Better technology and lower costs make it easier for states to set up and operate their own SBMs than ever before, saving taxpayers and subscribers money. But choosing the right platform is critical to meeting your budget and design needs. States can choose from custom, open source platforms, accelerators, and SaaS, to name a few. It is important that all market stakeholders understand the risks and benefits of each type of solution.
Although they became popular in 2013, custom solutions have shown that, in most cases, they are too expensive and require time to be sustainable. States that have recently emigrated have managed to do so at a fraction of the cost of previous exchanges, with significantly lower operating costs. In my experience, software-as-a-service (SaaS) solutions have proven to be the most beneficial for states, as they provide policy flexibility, lower costs, shorter implementation times, and shared improvements.
3. Consider how you want SBM to work with Medicaid.

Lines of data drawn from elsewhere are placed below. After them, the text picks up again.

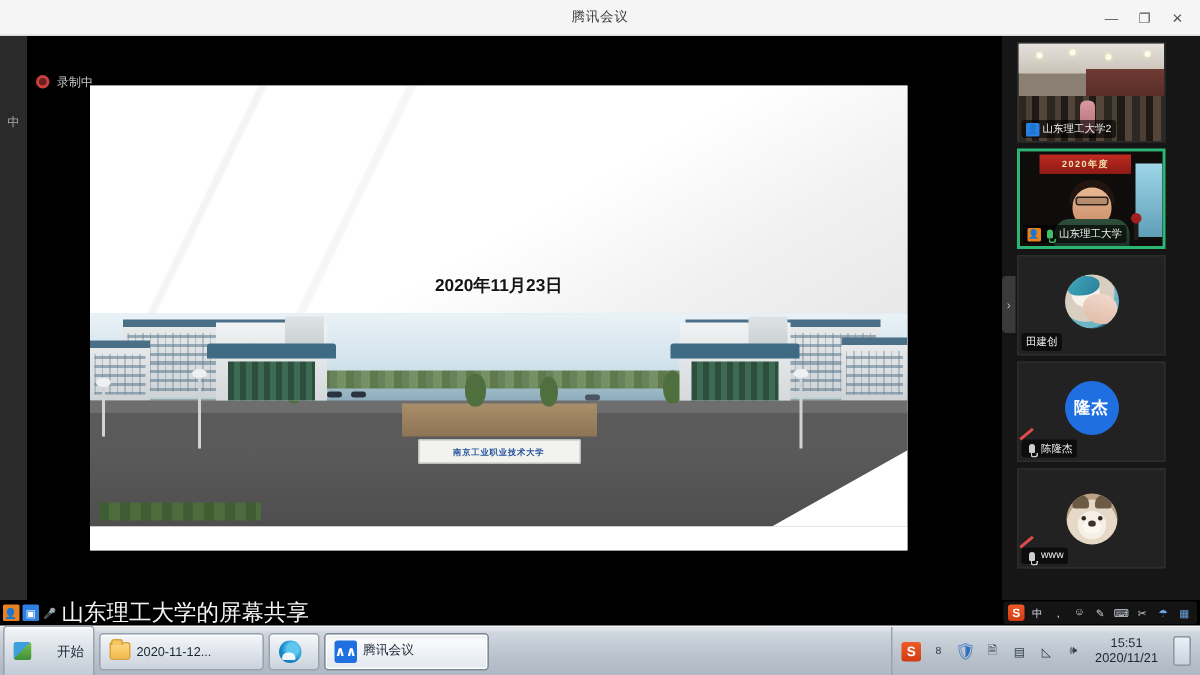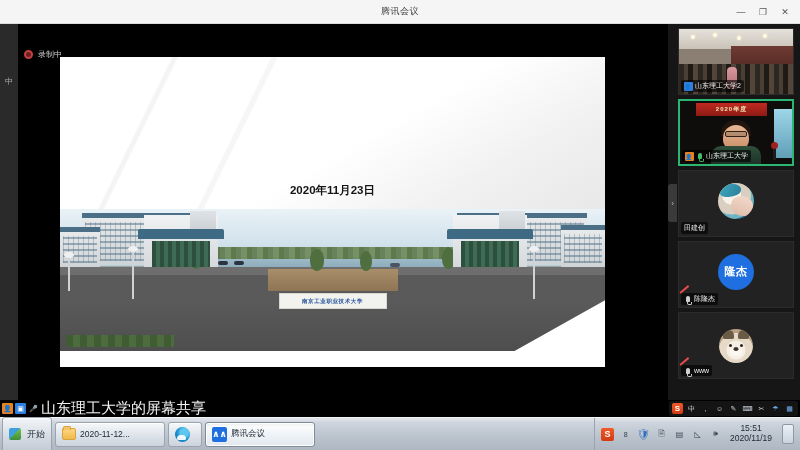"隆杰" .tile { width: 116px -> 99px }
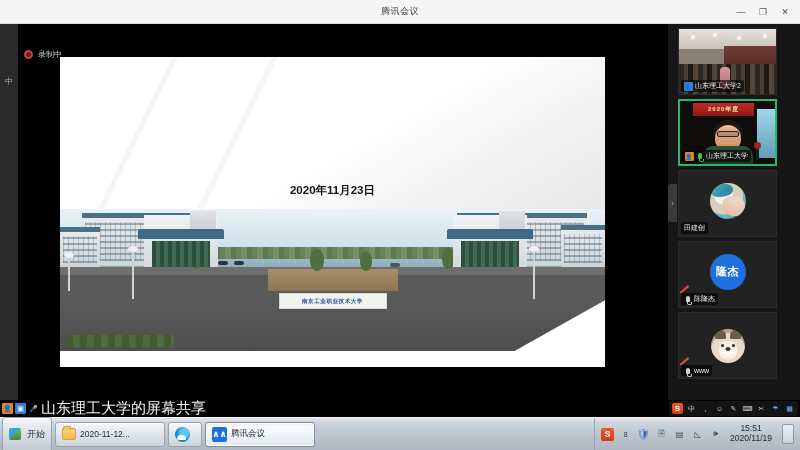"开始" .start-btn { gap: 6px -> 17px }
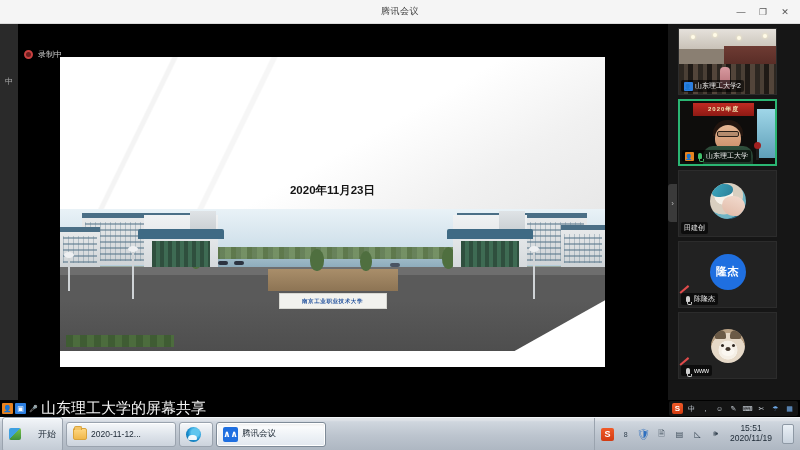"2020/11/19" span.d { text: 2020/11/19 -> 2020/11/21 }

An important consideration about how your state market will work is how applicants who are likely to be eligible for Medicaid or the Child Health Insurance Plan (CHIP) are handled. Some SBM states are known as “Determination States”. In these states, the SBM makes the final Medicaid or CHIP modified gross income (MAGI) eligibility determination. In other states, known as “Assessment States,” the SBM conducts a preliminary assessment of Medicaid eligibility, with the final determination made by the state’s integrated eligibility determination system based on the rules of Medicaid Eligibility When taking control of a state’s health insurance market with an SBM, exchange ownership eligibility (a state of determination) is best practice. Regardless of which path the state chooses, this is an important structural decision that must be made when considering assembling an SBM.
While there are many issues to consider when making the HealthCare.gov transition, the above three considerations will help state governments lay a solid foundation for moving forward successfully with a health insurance-based exchange. in the state.
Ultimately, the state has the power to come up with a solution that really works for its residents. According to New Jersey Banking and Insurance Commissioner Marlene Caride, “The beauty of [a state-based exchange] is that we can adapt it to New Jersey residents and have the ability to help [them] when they need it “.
About Chini Krishnan
Chini Krishnan is co – founder and CEO of Make sure, the company that revolutionized public sector healthcare with SaaS-based technology. Today, GetInsured is the leading provider of health insurance enrollment technology for the state governments of California, Idaho, Minnesota, Pennsylvania, Nevada, New Jersey and Washington. GetInsured technology has allowed more than 15 million registrations so far.